You can specify any of the following values for operator for decision trees (nominal target) or for regression trees (interval target):

<=

less than or equal to

LE

less than or equal to

>=

greater than or equal to

GE

greater than or equal to

<

less than

LT

less than

>

greater than

GT

greater than

=

equal to

EQ

equal to

by-metric / <until-metric> MIN

chooses a node to prune back to a leaf by the specified by-metric and selects the subtree at the minimum of the specified until-metric as the optimal subtree. Optionally, you can specify an until-metric.

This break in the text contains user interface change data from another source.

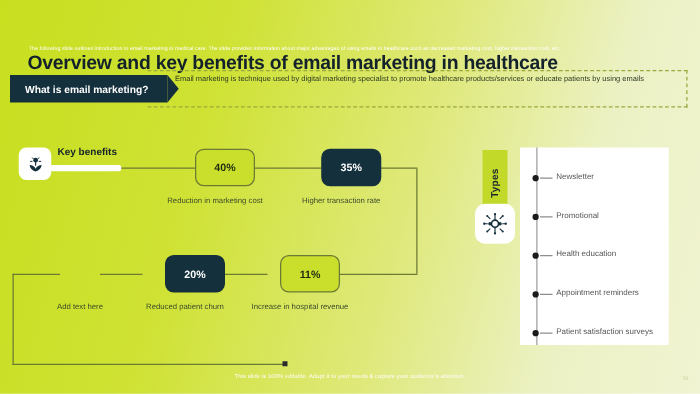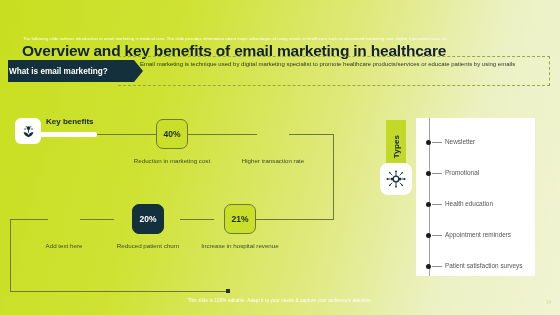"What is email marketing?" #deflabel { padding-left: 1px -> 12px }
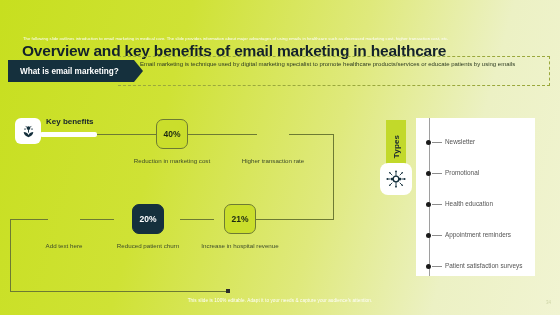"40%" .node { width: 32px -> 48px }
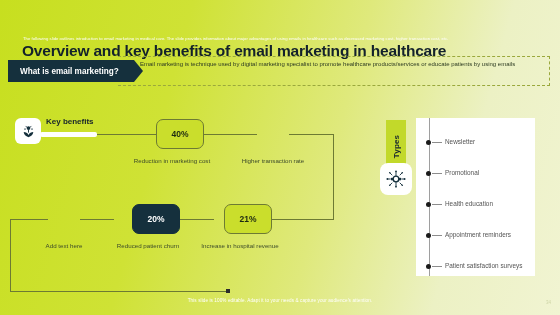"35%" div.node { html: none -> <div> <span>35%</span> </div> }
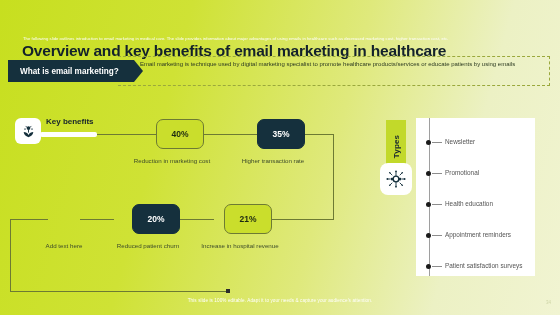"21%" span { text: 21% -> 11% }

If you do not specify an until-metric, until-metric is set to the same metric as by-metric.

You can specify the following value for by-metric for decision trees (nominal target) or for regression trees (interval target):

ASE

chooses the leaf that has the smallest change in the average square error (ASE).

You can specify any of the following values for by-metric for nominal targets only:

ENTROPY

chooses the leaf that has the smallest change in the entropy.

GINI

chooses the leaf that has the smallest change in the Gini statistic.

MISC

chooses the leaf that has the smallest change in the misclassification rate.

You can specify the following value for until-metric for decision trees (nominal target) or for regression trees (interval target):

ASE

selects the subtree with the minimum absolute square error (ASE) as the optimal subtree.

You can specify any of the following values for until-metric for nominal targets only:

ENTROPY

selects the subtree with the minimum entropy as the optimal subtree.

GINI

selects the subtree with the minimum Gini statistic as the optimal subtree.

MISC

selects the subtree with the minimum misclassification rate as the optimal subtree.